Re: [PATCH 0/4] hugetlb: V3 constrain allocation/free based on task mempolicy

Mel Gorman <mel@xxxxxxxxx> · Thu, 30 Jul 2009 15:15:51 +0100

On Thu, Jul 30, 2009 at 10:07:14AM -0400, Lee Schermerhorn wrote:
> On Thu, 2009-07-30 at 12:18 +0100, Mel Gorman wrote:
> > On Wed, Jul 29, 2009 at 01:54:50PM -0400, Lee Schermerhorn wrote:
> > > PATCH 0/4 hugetlb: constrain allocation/free based on task mempolicy
> > > 
> > > I'm sending these out again, slightly revised, for comparison
> > > with a 3rd alternative for controlling where persistent huge
> > > pages are allocated which I'll send out as a separate series.
> > > 
> > > Against:  2.6.31-rc3-mmotm-090716-1432
> > > atop previously submitted "alloc_bootmem_huge_pages() fix"
> > > [http://marc.info/?l=linux-mm&m=124775468226290&w=4]
> > > 
> > > This is V3 of a series of patches to constrain the allocation and
> > > freeing of persistent huge pages using the task NUMA mempolicy of
> > > the task modifying "nr_hugepages".  This series is based on Mel
> > > Gorman's suggestion to use task mempolicy.  One of the benefits
> > > of this method is that it does not *require* modification to
> > > hugeadm(8) to use this feature.
> > > 
> > > V3 factors the "rework" of the hstate_next_node_to_{alloc|free}
> > > functions out of the patch to derive huge pages nodes_allowed
> > > from mempolicy, and moves it before the patch to add nodemasks
> > > to the alloc/free functions.  See patch patch 1/4.
> > > 
> > > A couple of limitations [still] in this version:
> > > 
> > > 1) I haven't implemented a boot time parameter to constrain the
> > >    boot time allocation of huge pages.  This can be added if
> > >    anyone feels strongly that it is required.
> > > 
> > > 2) I have not implemented a per node nr_overcommit_hugepages as
> > >    David Rientjes and I discussed earlier.  Again, this can be
> > >    added and specific nodes can be addressed using the mempolicy
> > >    as this series does for allocation and free.  However, after
> > >    some experience with the libhugetlbfs test suite, specifically
> > >    attempting to run the test suite constrained by mempolicy and
> > >    a cpuset, I'm thinking that per node overcommit limits might
> > >    not be such a good idea.  This would require an application
> > >    [or the library] to sum the per node limits over the allowed
> > >    nodes and possibly compare to global limits to determine the
> > >    available resources.  Per cpuset limits might work better.
> > >    This are requires more investigation, but this patch series
> > >    doesn't seem to make things worse than they already are in
> > >    this regard.
> > > 
> > 
> > There needs to be a third limitation listed here and preferably added as a
> > note in the documentation or better yet, warned about explicitly at runtime.
> > 
> > 3) hugetlb reservations are not mempolicy aware.
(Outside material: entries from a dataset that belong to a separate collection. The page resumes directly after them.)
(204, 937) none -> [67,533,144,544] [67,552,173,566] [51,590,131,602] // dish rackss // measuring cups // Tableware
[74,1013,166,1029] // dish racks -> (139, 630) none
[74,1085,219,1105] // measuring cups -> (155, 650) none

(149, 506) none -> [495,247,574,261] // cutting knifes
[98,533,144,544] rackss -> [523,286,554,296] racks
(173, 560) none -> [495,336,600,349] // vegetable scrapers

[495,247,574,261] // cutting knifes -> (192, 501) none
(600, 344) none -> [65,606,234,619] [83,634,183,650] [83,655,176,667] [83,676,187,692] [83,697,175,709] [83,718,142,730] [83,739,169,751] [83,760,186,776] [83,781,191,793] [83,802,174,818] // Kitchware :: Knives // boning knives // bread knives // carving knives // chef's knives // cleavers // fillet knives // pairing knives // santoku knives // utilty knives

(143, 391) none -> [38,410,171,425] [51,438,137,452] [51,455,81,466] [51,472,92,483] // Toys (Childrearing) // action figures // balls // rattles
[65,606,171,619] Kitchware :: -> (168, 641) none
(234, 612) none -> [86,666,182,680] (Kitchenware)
If an application runs
> >    that only has access to a subset of nodes with hugepages, it may encounter
> >    stability problems as mmap() will return success and potentially fail a
> >    page fault later
> > 
> > I'm ok with that for the moment but it'll be something that eventually
> > needs to be addressed. However, I don't consider it a prequisite for
> > this patchset because there is obvious utility for administrators that
> > want to run a limited number of hugepage applications all on the same
> > node that would be covered by this patch.
> 
> Mel:
> 
> That's not exactly a limitation with this series.  The fact that hugetlb
> reservations are not mempolicy aware will bite you independent of this
> patch series.  I think we want reservations to be independent of
> mempolicy, because unless the application is restricted to a single
> node, we don't know from which node it will attempt to allocate a huge
> page at fault time.  As I recall, one of the purposes of reservations
> was to guarantee successful allocation at fault time when we removed the
> allocation at mmap/attach time.   Since we don't know from which of the
> allowed nodes a task will attempt to allocate at fault time, it's
> difficult to charge a reserve against any given node.  This will
> continue to be a problem unless we have sufficient capacity in the
> allowed nodes to satisfy the reserve count. 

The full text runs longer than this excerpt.